Несмотря на раннее время, жена рыбака была уже в кухне. Когда Беттередж представил меня ей, добрая миссис Йолланд проделала церемонию, которой встречала (как я позднее узнал) только почетных гостей. Она поставила на стол бутылку голландского джина, положила две трубки и начала разговор словами:
– Что нового в Лондоне, сэр?
Прежде чем я мог придумать ответ на этот весьма общий вопрос, в темном углу кухни возникло странное видение. Худая, изможденная
– Мистер Беттередж, – сказала она, не спуская с меня глаз, – пожалуйста, еще раз назовите его имя.
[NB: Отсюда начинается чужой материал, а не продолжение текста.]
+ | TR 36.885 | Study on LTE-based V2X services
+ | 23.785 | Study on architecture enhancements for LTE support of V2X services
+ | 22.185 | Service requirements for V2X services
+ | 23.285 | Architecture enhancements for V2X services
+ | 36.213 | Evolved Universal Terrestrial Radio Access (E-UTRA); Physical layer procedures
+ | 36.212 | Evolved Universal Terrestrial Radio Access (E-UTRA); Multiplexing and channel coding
– Этого джентльмена зовут, – ответил Беттередж (делая сильное ударение на слове «джентльмен»), – мистер Фрэнклин Блэк.
Девушка повернулась ко мне спиной и вдруг вышла из комнаты. Добрая миссис Йолланд, насколько помню, извинилась за странное поведение своей дочери. Я говорю это наугад. Внимание мое было всецело поглощено стуком удалявшегося костыля. Тук-тук по деревянной лестнице, тук-тук в комнате над нашими головами, тук-тук опять вниз по лестнице, а потом в открытой двери снова возник призрак, на этот раз с письмом в руке, и поманил меня из комнаты.
Я оставил миссис Йолланд рассыпаться в еще больших извинениях и пошел за этой странной девушкой, которая ковыляла передо мной все скорее и скорее с покатого берега. Она повела меня за рыбачьи лодки, где нас не могли ни увидеть, ни услышать жители деревни, и там остановилась и взглянула мне в лицо первый раз.
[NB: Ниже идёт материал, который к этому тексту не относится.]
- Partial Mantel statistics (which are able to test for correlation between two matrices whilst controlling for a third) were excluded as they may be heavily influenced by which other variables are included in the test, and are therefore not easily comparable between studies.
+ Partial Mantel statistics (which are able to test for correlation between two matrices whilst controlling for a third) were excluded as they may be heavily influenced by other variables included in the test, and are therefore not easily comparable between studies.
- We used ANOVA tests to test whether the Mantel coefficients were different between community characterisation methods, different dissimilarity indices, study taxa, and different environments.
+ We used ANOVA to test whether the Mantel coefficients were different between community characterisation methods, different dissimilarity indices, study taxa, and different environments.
– Станьте сюда, – сказала она, – я хочу посмотреть на вас.
Нельзя было обмануться в выражении ее лица. Я внушал ей сильную ненависть и отвращение. Не примите это за тщеславие, если я скажу, что ни одна женщина еще не смотрела на меня так. Решаюсь на более скромное уверение: ни одна женщина еще не дала мне заметить этого. Такое бесцеремонное разглядывание человек может выдержать лишь до известного предела. Я пытался перевести внимание Хромоножки Люси на предмет, не столь ей ненавистный, как мое лицо.
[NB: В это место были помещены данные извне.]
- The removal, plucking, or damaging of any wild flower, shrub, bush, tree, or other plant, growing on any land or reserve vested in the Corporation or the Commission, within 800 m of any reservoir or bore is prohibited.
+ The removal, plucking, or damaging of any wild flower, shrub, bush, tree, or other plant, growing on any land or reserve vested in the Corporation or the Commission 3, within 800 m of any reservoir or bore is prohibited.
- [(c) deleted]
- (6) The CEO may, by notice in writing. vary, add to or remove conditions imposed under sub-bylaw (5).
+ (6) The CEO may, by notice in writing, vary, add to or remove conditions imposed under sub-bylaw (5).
– У вас, кажется, есть для меня письмо, – начал я. – Это то самое, что у вас в руках?
– Повторите свои слова, – было ее единственным ответом.
Я повторил свои слова, как послушный ребенок, затверживающий урок.
– Нет, – сказала девушка, говоря сама с собой, но все не спуская с меня безжалостных глаз. – Не могу понять, что нашла она в его лице. Не могу угадать, что услышала она в его голосе…
Она вдруг отвернулась от меня и устало опустила голову на свой костыль.
– Бедняжка! – произнесла она мягким тоном, который я впервые услышал от нее. – Погибшая моя подружка! Что ты нашла в этом человеке!
Она снова подняла голову и свирепо посмотрела на меня.
– В состоянии вы есть и пить? – спросила она.
Я употребил все силы, чтобы сохранить серьезный вид, и ответил:
– Да.
– В состоянии вы спать?
– Да.
– Когда вы видите какую-нибудь бедную служанку, вы не чувствуете угрызений совести?
– Конечно, нет. Почему должен я их чувствовать?
Она вдруг швырнула письмо мне в лицо.
– Возьмите! – с яростью воскликнула она. – Я никогда не видела вас прежде. Не допусти меня всемогущий снова увидеть вас!